## Assigned task
Copy out all the entries word for word.
Dataset records section start
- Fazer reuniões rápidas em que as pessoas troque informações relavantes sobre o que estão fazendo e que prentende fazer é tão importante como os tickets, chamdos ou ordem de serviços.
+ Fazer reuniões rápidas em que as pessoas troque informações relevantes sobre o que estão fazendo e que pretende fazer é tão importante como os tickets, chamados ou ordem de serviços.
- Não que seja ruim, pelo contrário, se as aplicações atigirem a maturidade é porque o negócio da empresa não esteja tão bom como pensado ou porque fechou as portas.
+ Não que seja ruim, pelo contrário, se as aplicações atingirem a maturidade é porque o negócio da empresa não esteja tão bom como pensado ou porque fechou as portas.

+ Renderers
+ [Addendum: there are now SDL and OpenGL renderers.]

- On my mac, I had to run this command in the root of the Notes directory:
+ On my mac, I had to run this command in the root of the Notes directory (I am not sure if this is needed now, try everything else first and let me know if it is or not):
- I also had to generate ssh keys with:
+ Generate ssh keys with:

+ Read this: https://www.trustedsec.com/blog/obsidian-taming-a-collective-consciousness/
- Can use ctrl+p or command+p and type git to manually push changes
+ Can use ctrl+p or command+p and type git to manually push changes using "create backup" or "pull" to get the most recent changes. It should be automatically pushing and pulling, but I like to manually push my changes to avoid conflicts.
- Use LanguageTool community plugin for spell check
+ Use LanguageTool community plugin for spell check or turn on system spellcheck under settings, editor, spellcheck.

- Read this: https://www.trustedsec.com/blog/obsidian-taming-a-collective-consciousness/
Dataset records section end
## Answer section
- Fazer reuniões rápidas em que as pessoas troque informações relavantes sobre o que estão fazendo e que prentende fazer é tão importante como os tickets, chamdos ou ordem de serviços.
+ Fazer reuniões rápidas em que as pessoas troque informações relevantes sobre o que estão fazendo e que pretende fazer é tão importante como os tickets, chamados ou ordem de serviços.
- Não que seja ruim, pelo contrário, se as aplicações atigirem a maturidade é porque o negócio da empresa não esteja tão bom como pensado ou porque fechou as portas.
+ Não que seja ruim, pelo contrário, se as aplicações atingirem a maturidade é porque o negócio da empresa não esteja tão bom como pensado ou porque fechou as portas.

+ Renderers
+ [Addendum: there are now SDL and OpenGL renderers.]

- On my mac, I had to run this command in the root of the Notes directory:
+ On my mac, I had to run this command in the root of the Notes directory (I am not sure if this is needed now, try everything else first and let me know if it is or not):
- I also had to generate ssh keys with:
+ Generate ssh keys with:

+ Read this: https://www.trustedsec.com/blog/obsidian-taming-a-collective-consciousness/
- Can use ctrl+p or command+p and type git to manually push changes
+ Can use ctrl+p or command+p and type git to manually push changes using "create backup" or "pull" to get the most recent changes. It should be automatically pushing and pulling, but I like to manually push my changes to avoid conflicts.
- Use LanguageTool community plugin for spell check
+ Use LanguageTool community plugin for spell check or turn on system spellcheck under settings, editor, spellcheck.

- Read this: https://www.trustedsec.com/blog/obsidian-taming-a-collective-consciousness/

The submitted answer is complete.